Things to Think About

  1. Bergson says no two moments in a conscious life are identical. But what about moments that feel exactly the same—like the thousandth time you’ve walked the same hallway to the same classroom? Is he wrong, or is there something different even in repetition?

  2. If intuition is supposed to be a method for knowing things from the inside, how would you test whether your intuition is giving you true knowledge or just a very vivid feeling? Is there a way to tell the difference?

  3. Bergson argued that the past doesn’t disappear—it accumulates, adding itself to each new moment.
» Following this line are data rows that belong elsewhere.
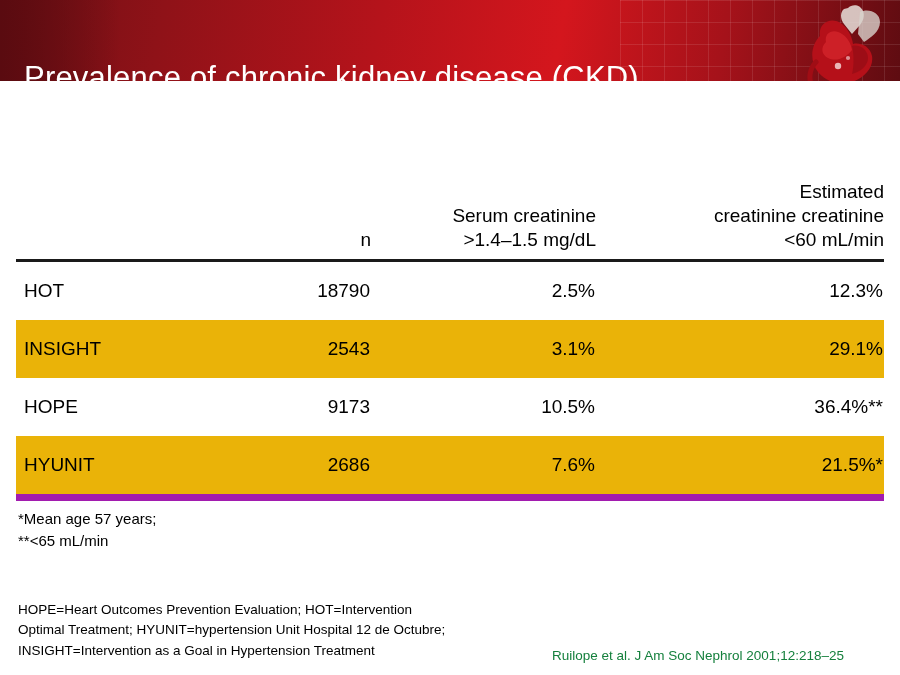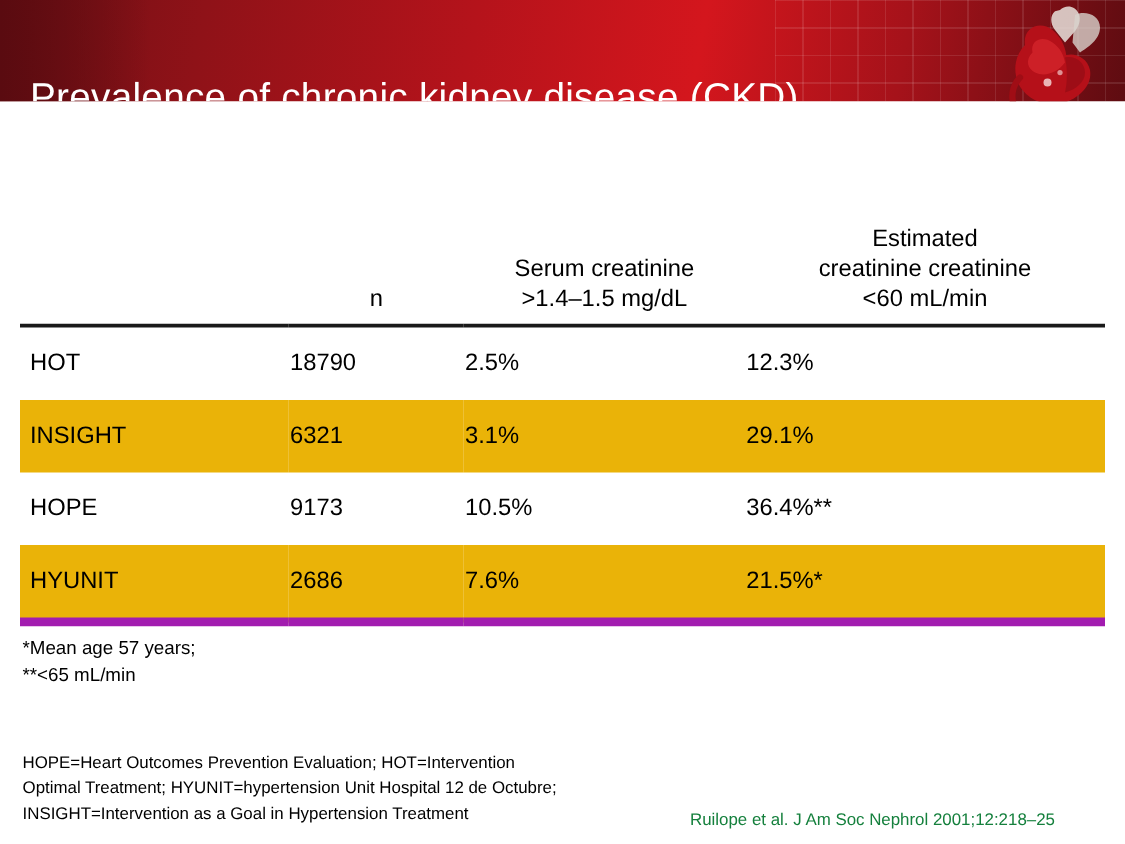--- a/index.html
+++ b/index.html
@@ -88,7 +88,7 @@
     vertical-align: bottom;
     padding: 0 0 8px 0;
     line-height: 1.25;
-    text-align: center;
+    text-align: right;
   }
   table.data th.left { text-align: left; padding-left: 8px; }
 

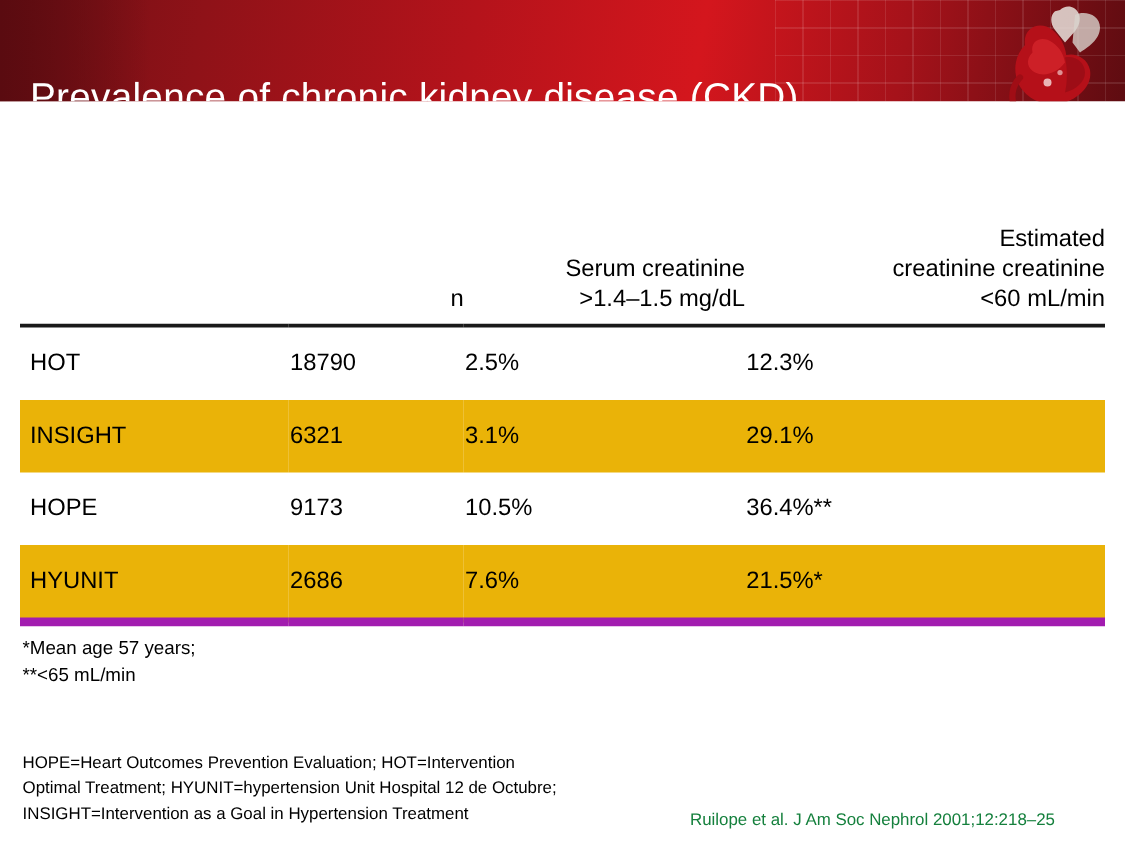--- a/index.html
+++ b/index.html
@@ -100,7 +100,7 @@
     font-size: 19px;
     color: #000000;
     height: 56px;
-    text-align: left;
+    text-align: right;
     vertical-align: middle;
   }
   table.data td.left {

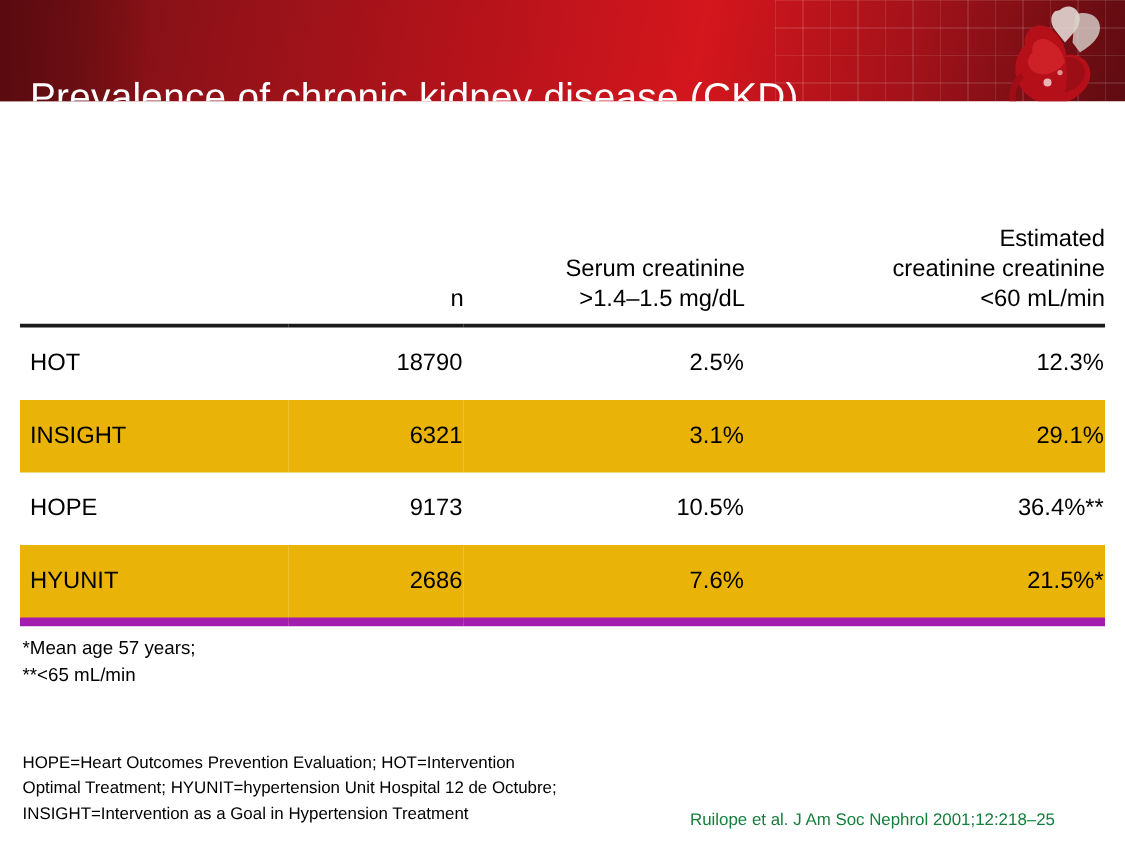--- a/index.html
+++ b/index.html
@@ -199,7 +199,7 @@
         </tr>
         <tr class="shaded">
           <td class="left">INSIGHT</td>
-          <td>6321</td>
+          <td>2543</td>
           <td>3.1%</td>
           <td>29.1%</td>
         </tr>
But if that’s true, then a person who has suffered trauma carries that trauma with them, added into who they are. Is Bergson’s cheerful picture of time compatible with real pain?

  4. Open morality is supposed to include everyone, while closed morality only includes “us.” But almost everyone thinks their own morality is open and universal. How do you tell which one you’re actually living?

Where This Shows Up

  • The experience of time – Bergson’s distinction between clock time and lived time shows up everywhere: in discussions about why time feels slow or fast, in debates about whether time travel is even coherent, and in arguments about whether artificial intelligences could experience time the way we do.
  • Biology and evolution – The idea that evolution is genuinely creative (not just random + selection) keeps reappearing in debates about whether Darwinian mechanisms are sufficient to explain all of life’s complexity.
  • Movies and art – The philosopher Deleuze used Bergson’s ideas to write a famous two-volume study of cinema, arguing that film is a way of showing time directly, not just movement.
  • Politics and community – Bergson’s “open society” idea has been picked up by thinkers who argue that real democracy must be constantly expanding to include people it currently excludes—not just tolerating them, but being transformed by them.